During three and a half years at Essential he met Hoodlum’s Leigh McGrath and Stephen M. Irwin, who subsequently hired him to work on Netflix’s Tidelands, and writer-producer Blake Ayshford, who asked him to serve as script editor on the Foxtel-commissioned Fighting Season.

“At Essential I learnt the entire intensive process of development and production, including time and budget limitations,” he tells IF. “Working in the writers’ room is a big jump for a writer.”

He worked on Doctor Doctor and The Principal and learned heaps from collaborating with Tony McNamara and Sarah Lambert.

On a trip to Brisbane he met McGrath and Irwin to discuss a show which was intended to be a co-production between Hoodlum and Essential but did not pan out.

They asked him to script edit and co-write one episode of Tidelands,  the 8-part supernatural drama created by Irwin which stars Aaron Jakubenko, Charlotte Best, Elsa Pataky, Peter O’Brien and Mattias Inwood.

“I have never seen anything like it on Australian television,” he said. “It plays in the sandbox of big genre cable dramas. It was fascinating to be part of a very intensive shoot which had a fast turnaround. Netflix executives were hands-off in the creative direction of the show but they gave great feedback.”

Squadrito came aboard Fighting Season during the workshopping and worked with Ayshford when the show went into production. Directed by Kate Woods and Ben C. Lucas, the series follows a platoon of Australian soldiers who return home after the mysterious death of their captain in the mountains of Afghanistan. It stars Jay Ryan, George Pullar, Marco Alosio, Ewen Leslie, Julian Maroun, Paul De Gelder and Kate Mulvany.

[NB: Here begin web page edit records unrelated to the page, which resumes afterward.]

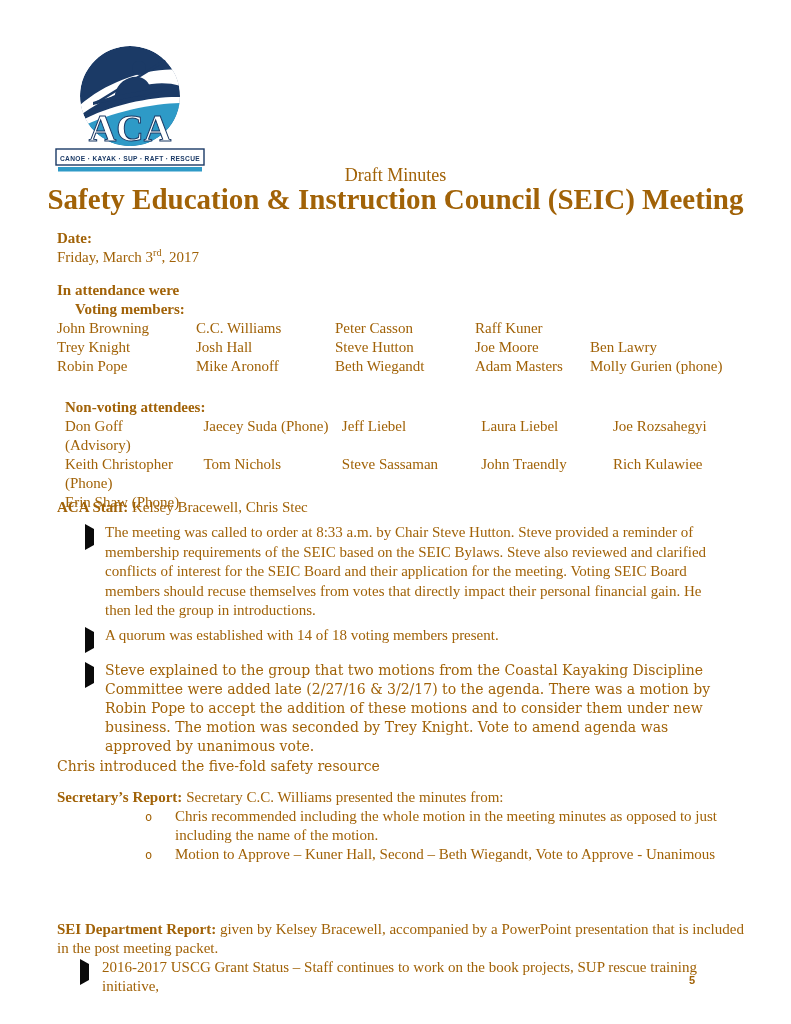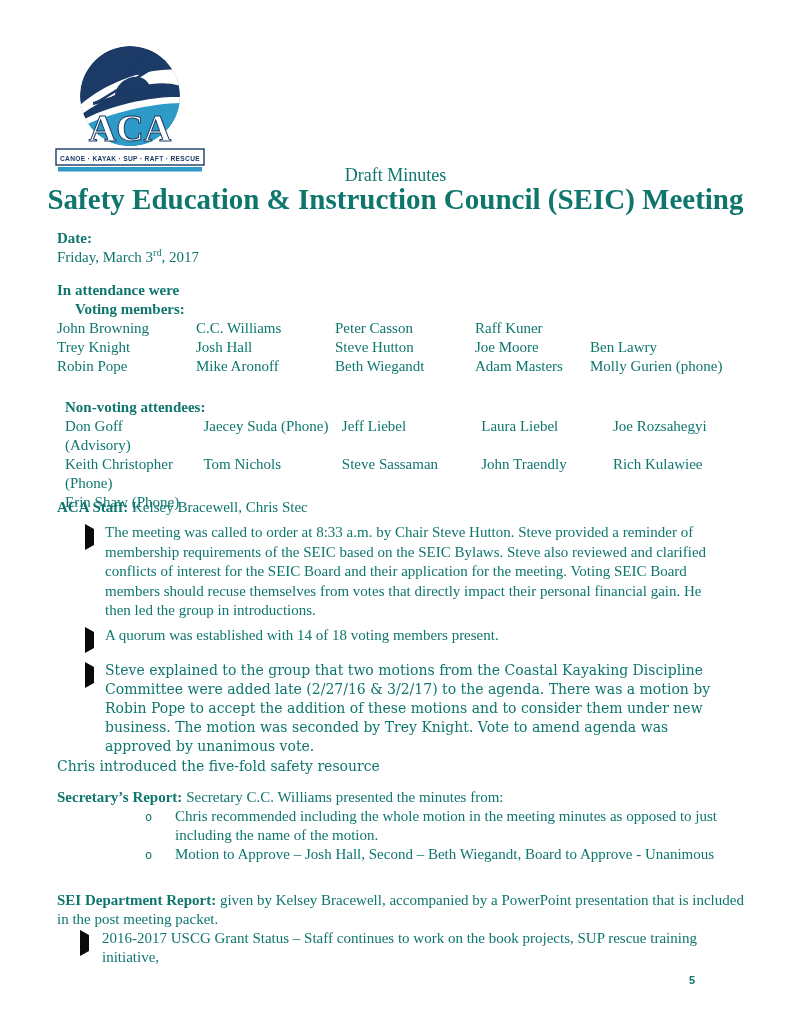"ACA" .page { color: #0f766e -> #a16207 }
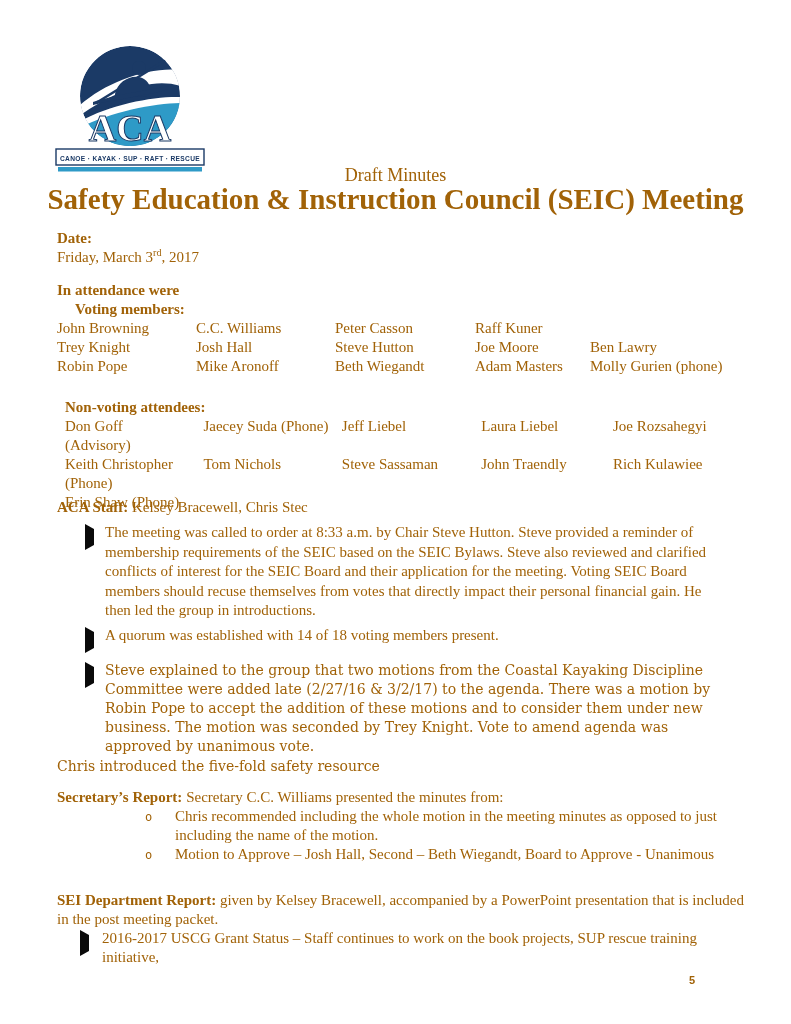"Motion to Approve – Josh" span.sub-text { text: Josh Hall, Second – Beth Wiegandt, Board -> Kuner Hall, Second – Beth Wiegandt, Vote }
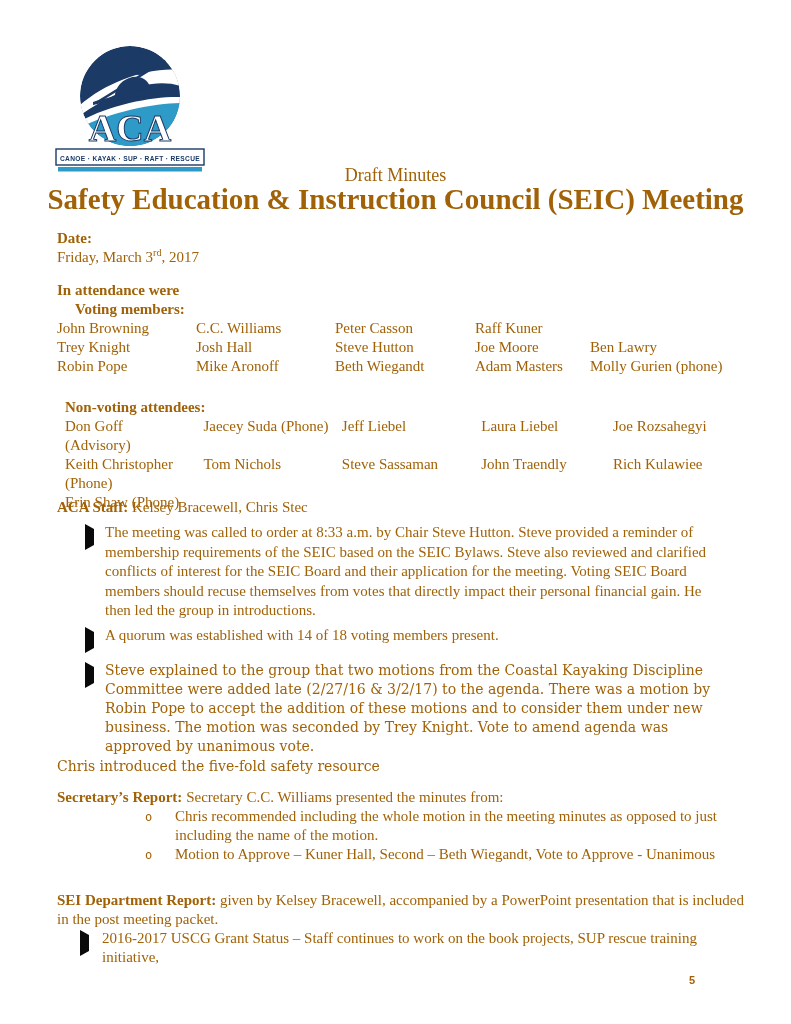"SEI Department Report: given by" .sei-par { margin-top: none -> 29px }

“Blake is the best showrunner I’ve ever seen,” he said. Returning the compliment, Ayshford tells IF: “Chris is very talented, one of those writers who thinks internationally. He is really going places. I am fairly hands-on when it comes to giving feedback on scripts to writers so Chris acted more as a script editor in the UK sense: he worked with me a lot, giving general (and later detailed) feedback on the scripts.

“This also allowed me to run wider ideas past him on the shape of the series and individual story arcs. It was a different relationship than an average script editor has and demanded a high level of skill and maturity to balance the needs of individual screenplays with bigger showrunner/production problems. In this Chris excelled.”

With Princess Pictures and the ABC he is developing the pilot for an historical crime drama set in the goldfields which will have a modern tone.

For Essential’s reactivated drama arm Essential Scripted he is working on a US-set political drama and a circus-set crime drama.

Asked where he gets his inspiration, he replied: “The horrific stuff that is happening in the world. Everything I write relates to the world around us.”

Reflecting on his career to date, he said: “I was 17 when I got a job as a transmedia assistant at Marcus Gillezeau’s Firelight Productions. I have been incredibly lucky.”